This entirely foolish argument turns on what BRITISH law specified at the time of his birth - the British law which made Buchanan Sr. a crown subject was still in effect in 1812, as it was a major cause of the war.
So, therefore, IF having a father born overseas and a crown subject by British law is disqualifying, then James Buchanan Jr. was never President.
The whole thing is idiotic.
If he was born in Hawaii, he's OK. If he wasn't, he's out.
The rest of it is a waste of time.
This entirely foolish argument turns on what BRITISH law specified at the time of his birth {No, it does not, but I can see why your strategy is to try and frame it that way ... but the man claimed as Barry's daddy was never an American citizen , never naturalized as an AMerican citizen) - the British law which made Buchanan Sr. a crown subject was still in effect in 1812, as it was a major cause of the war. [What the Constitutional framers said defining 'natural born citizen' is what this turns on, despite people like you trying to frame it otherwise. SCOTUS speakers have repeatedly stated that their job is to apply the meaning of terms as the framers of the Amendments held them to mean at the time of the Amendment passage into the Constitution, and that if the people want something different they can change the Constitutional wording.

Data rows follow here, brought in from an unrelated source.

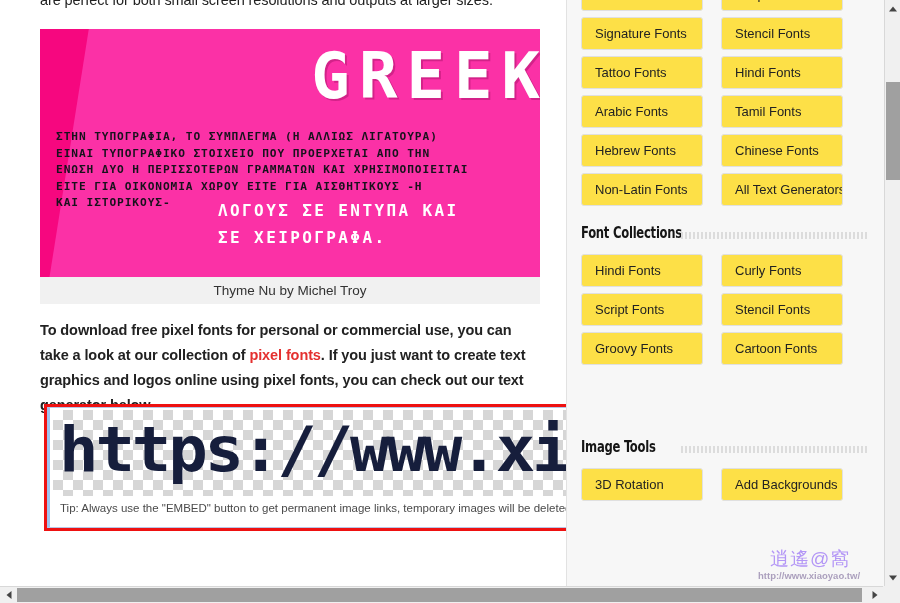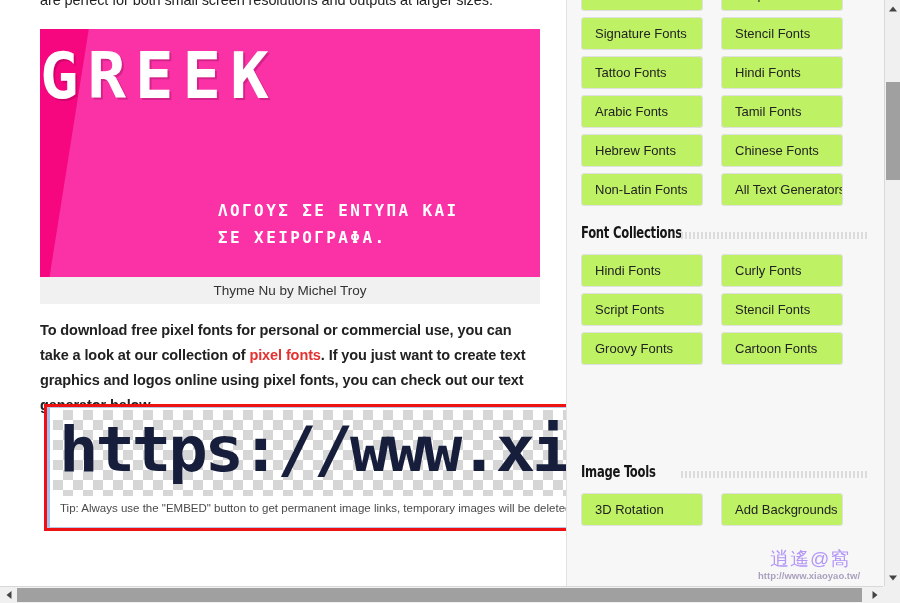--- a/index.html
+++ b/index.html
@@ -217,7 +217,7 @@
   }
   .cat-btn {
     height: 33px;
-    background: #bef264;
+    background: #fde047;
     border: 1px solid #e0e0e0;
     border-radius: 3px;
     color: #222222;

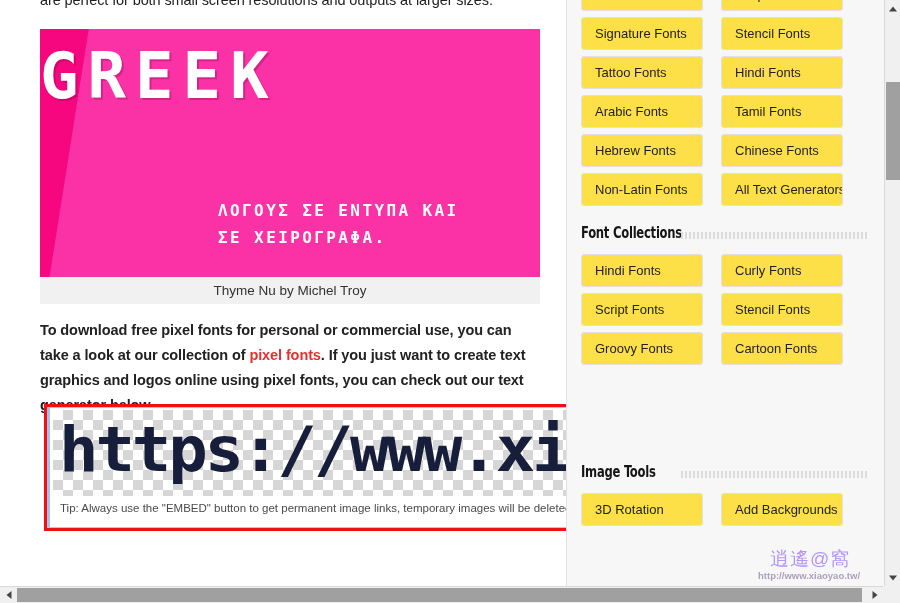--- a/index.html
+++ b/index.html
@@ -83,9 +83,9 @@
   }
   #specimen-title {
     position: absolute;
-    left: 0; top: 8px;
+    left: 9px; top: 8px;
     width: 500px;
-    text-align: left;
+    text-align: right;
     font-family: "DejaVu Sans Mono", monospace;
     font-weight: bold;
     font-size: 64px;

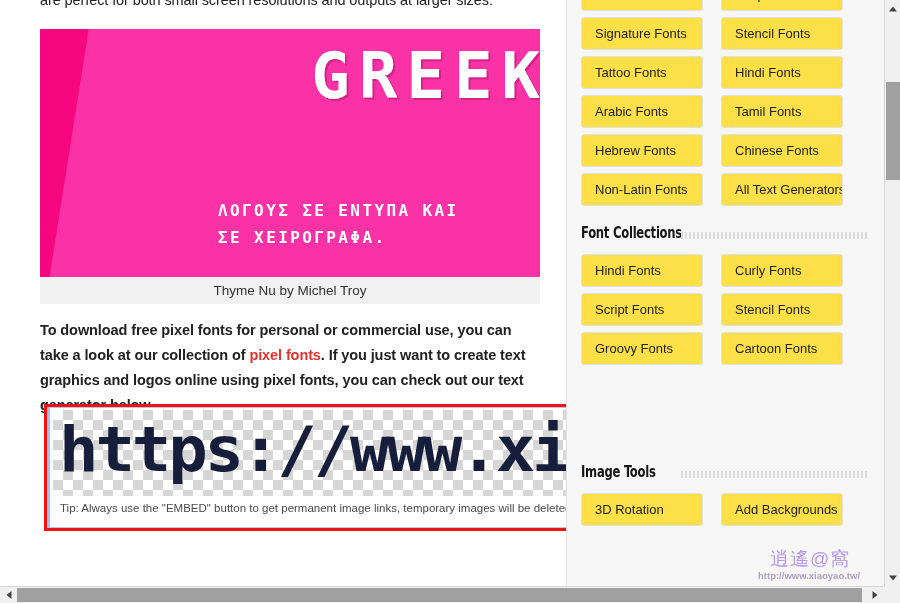--- a/index.html
+++ b/index.html
@@ -388,6 +388,11 @@
         <div id="specimen-image">
           <div id="specimen-accent"></div>
           <div id="specimen-title">GREEK</div>
+          <div id="specimen-body">ΣΤΗΝ ΤΥΠΟΓΡΑΦΙΑ, ΤΟ ΣΥΜΠΛΕΓΜΑ (Η ΑΛΛΙΩΣ ΛΙΓΑΤΟΥΡΑ)
+ΕΙΝΑΙ ΤΥΠΟΓΡΑΦΙΚΟ ΣΤΟΙΧΕΙΟ ΠΟΥ ΠΡΟΕΡΧΕΤΑΙ ΑΠΟ ΤΗΝ
+ΕΝΩΣΗ ΔΥΟ Η ΠΕΡΙΣΣΟΤΕΡΩΝ ΓΡΑΜΜΑΤΩΝ ΚΑΙ ΧΡΗΣΙΜΟΠΟΙΕΙΤΑΙ
+ΕΙΤΕ ΓΙΑ ΟΙΚΟΝΟΜΙΑ ΧΩΡΟΥ ΕΙΤΕ ΓΙΑ ΑΙΣΘΗΤΙΚΟΥΣ -Η
+ΚΑΙ ΙΣΤΟΡΙΚΟΥΣ-</div>
           <div id="specimen-body-light">ΛΟΓΟΥΣ ΣΕ ΕΝΤΥΠΑ ΚΑΙ
 ΣΕ ΧΕΙΡΟΓΡΑΦΑ.</div>
         </div>

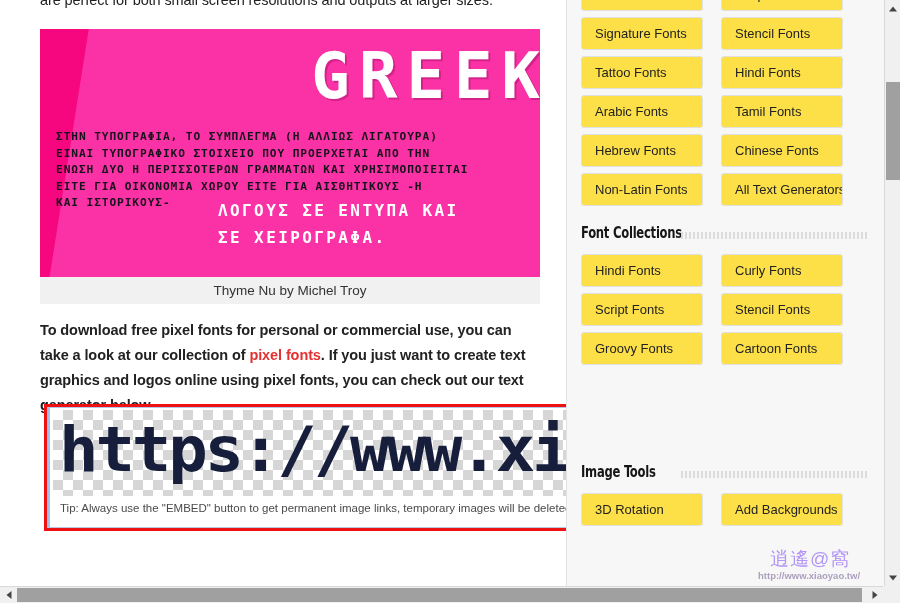--- a/index.html
+++ b/index.html
@@ -446,7 +446,7 @@
             <div class="cat-btn">Cartoon Fonts</div>
           </div>
 
-        <div class="section-head" id="head-imagetools" style="margin-top:98px;">
+        <div class="section-head" id="head-imagetools" style="margin-top:73px;">
           <span class="section-head-title">Image Tools</span>
           <span class="section-head-rule"></span>
         </div>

So, therefore, IF having a father born overseas and a crown subject by British law is disqualifying, then James Buchanan Jr. was never President. You dodged the issue of whether Buchanan's father and mother were American citizens albeit naturalized at the time of his birth. Why? Because you have tried to float a completely erroneous standard of British Law defining the Constitution. Societal engineering agenda doesn't trump truth, JN.